[Opening Material supplied section]

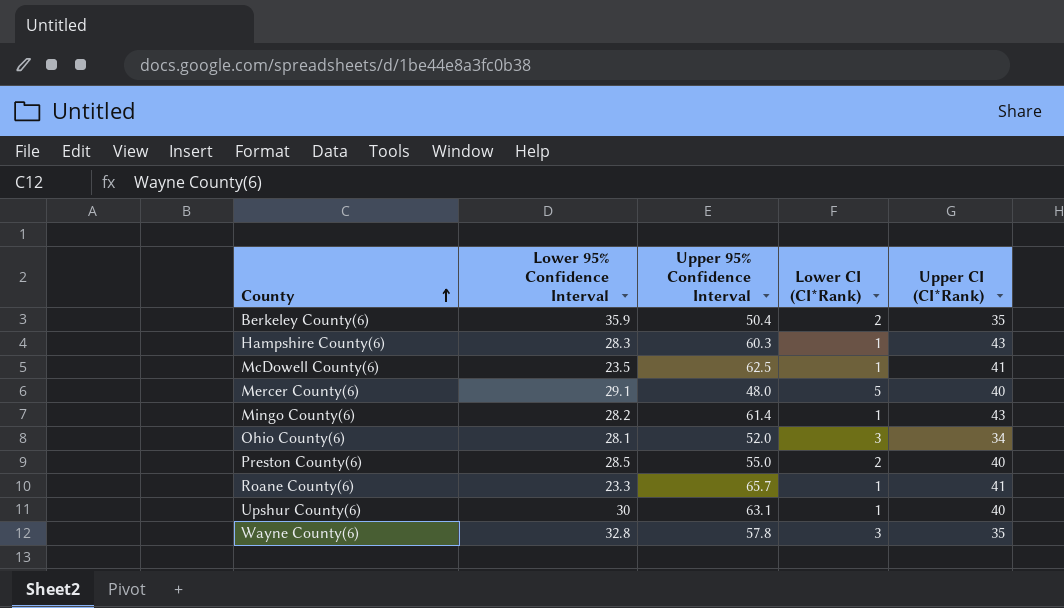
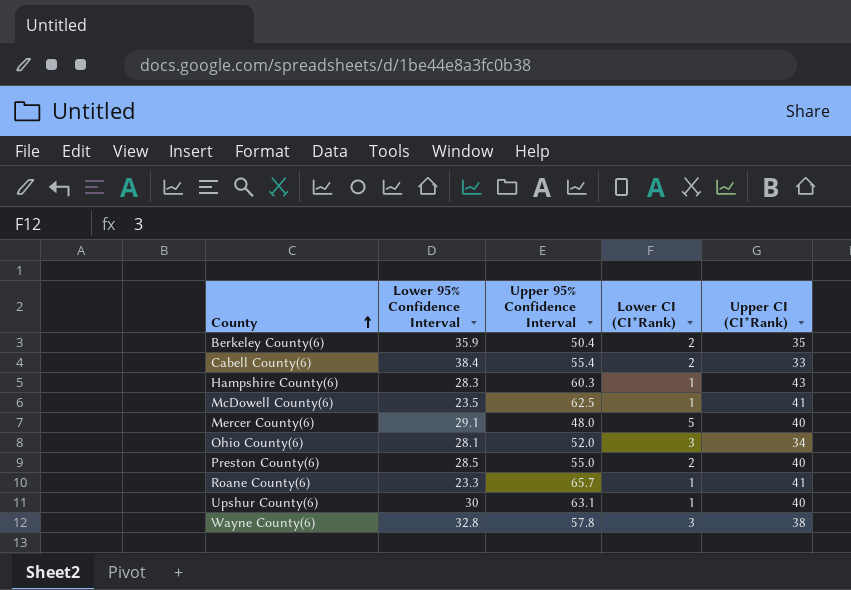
row Mingo County(6): 28.2 | 61.4 | 1 | 43 -> none
row Cabell County(6): none -> 38.4 | 55.4 | 2 | 33
Wayne County(6) | Upper CI (CI*Rank): 35 -> 38

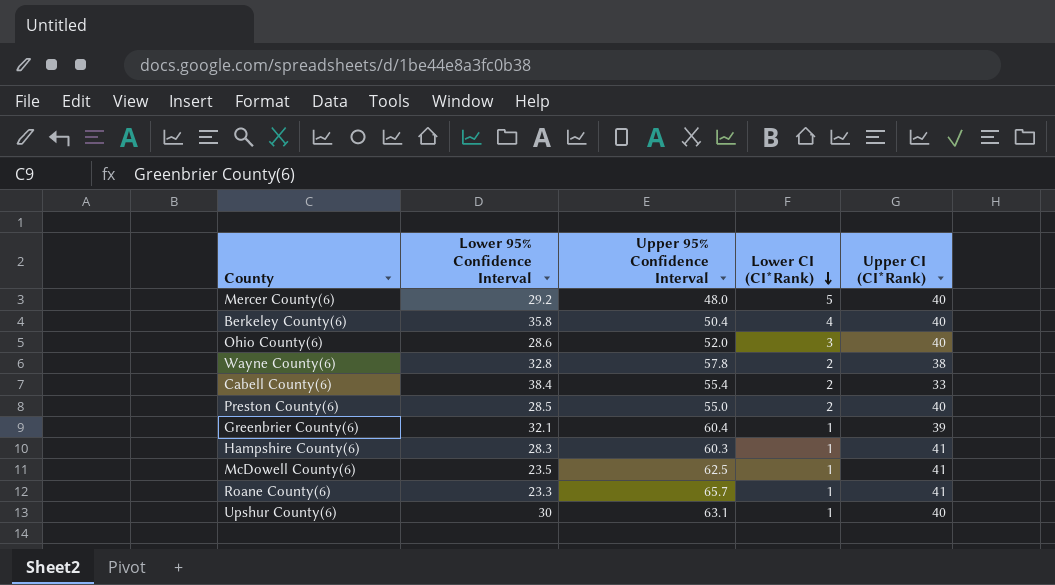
row order: County ascending -> Lower CI (CI*Rank) descending
Mercer County(6) | Lower 95% Confidence Interval: 29.1 -> 29.2
Berkeley County(6) | Lower 95% Confidence Interval: 35.9 -> 35.8
Berkeley County(6) | Lower CI (CI*Rank): 2 -> 4
Berkeley County(6) | Upper CI (CI*Rank): 35 -> 40
Ohio County(6) | Lower 95% Confidence Interval: 28.1 -> 28.6
Ohio County(6) | Upper CI (CI*Rank): 34 -> 40
Wayne County(6) | Lower CI (CI*Rank): 3 -> 2
row Greenbrier County(6): none -> 32.1 | 60.4 | 1 | 39
Hampshire County(6) | Upper CI (CI*Rank): 43 -> 41

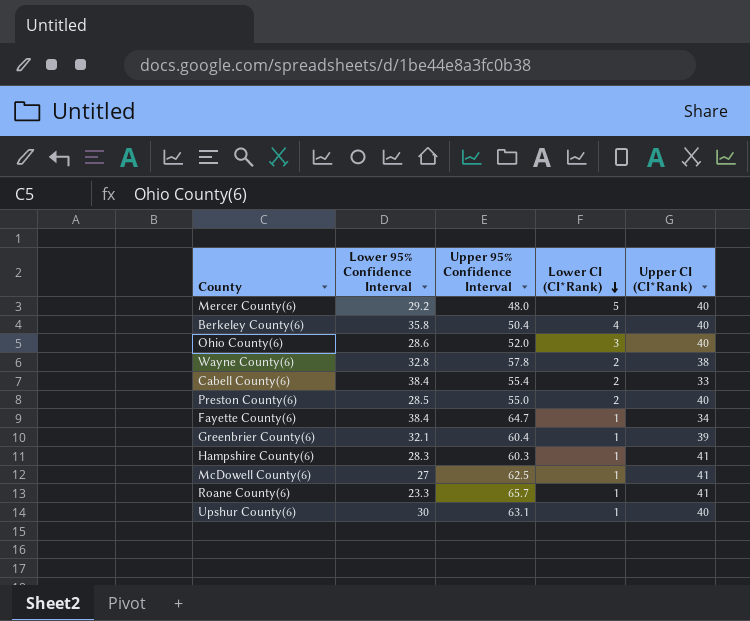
row Fayette County(6): none -> 38.4 | 64.7 | 1 | 34
McDowell County(6) | Lower 95% Confidence Interval: 23.5 -> 27

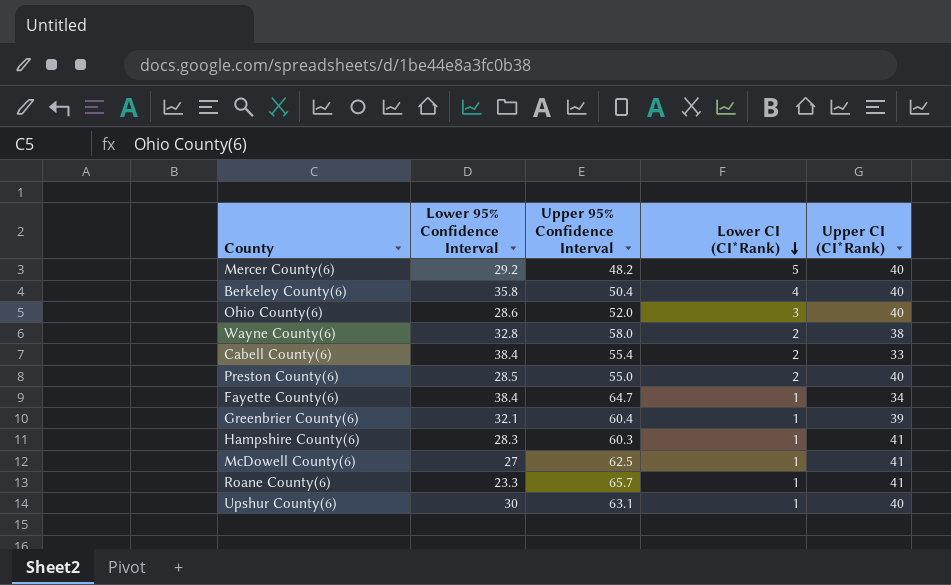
Mercer County(6) | Upper 95% Confidence Interval: 48.0 -> 48.2
Wayne County(6) | Upper 95% Confidence Interval: 57.8 -> 58.0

[Closing Material supplied section]

Work request: Write out, from the lines above, only those from the line with "Mercer County(6) | Lower" to the line with "row Greenbrier County(6): none", exactly as given, including the first and the last.

Solution to the exercise:
Mercer County(6) | Lower 95% Confidence Interval: 29.1 -> 29.2
Berkeley County(6) | Lower 95% Confidence Interval: 35.9 -> 35.8
Berkeley County(6) | Lower CI (CI*Rank): 2 -> 4
Berkeley County(6) | Upper CI (CI*Rank): 35 -> 40
Ohio County(6) | Lower 95% Confidence Interval: 28.1 -> 28.6
Ohio County(6) | Upper CI (CI*Rank): 34 -> 40
Wayne County(6) | Lower CI (CI*Rank): 3 -> 2
row Greenbrier County(6): none -> 32.1 | 60.4 | 1 | 39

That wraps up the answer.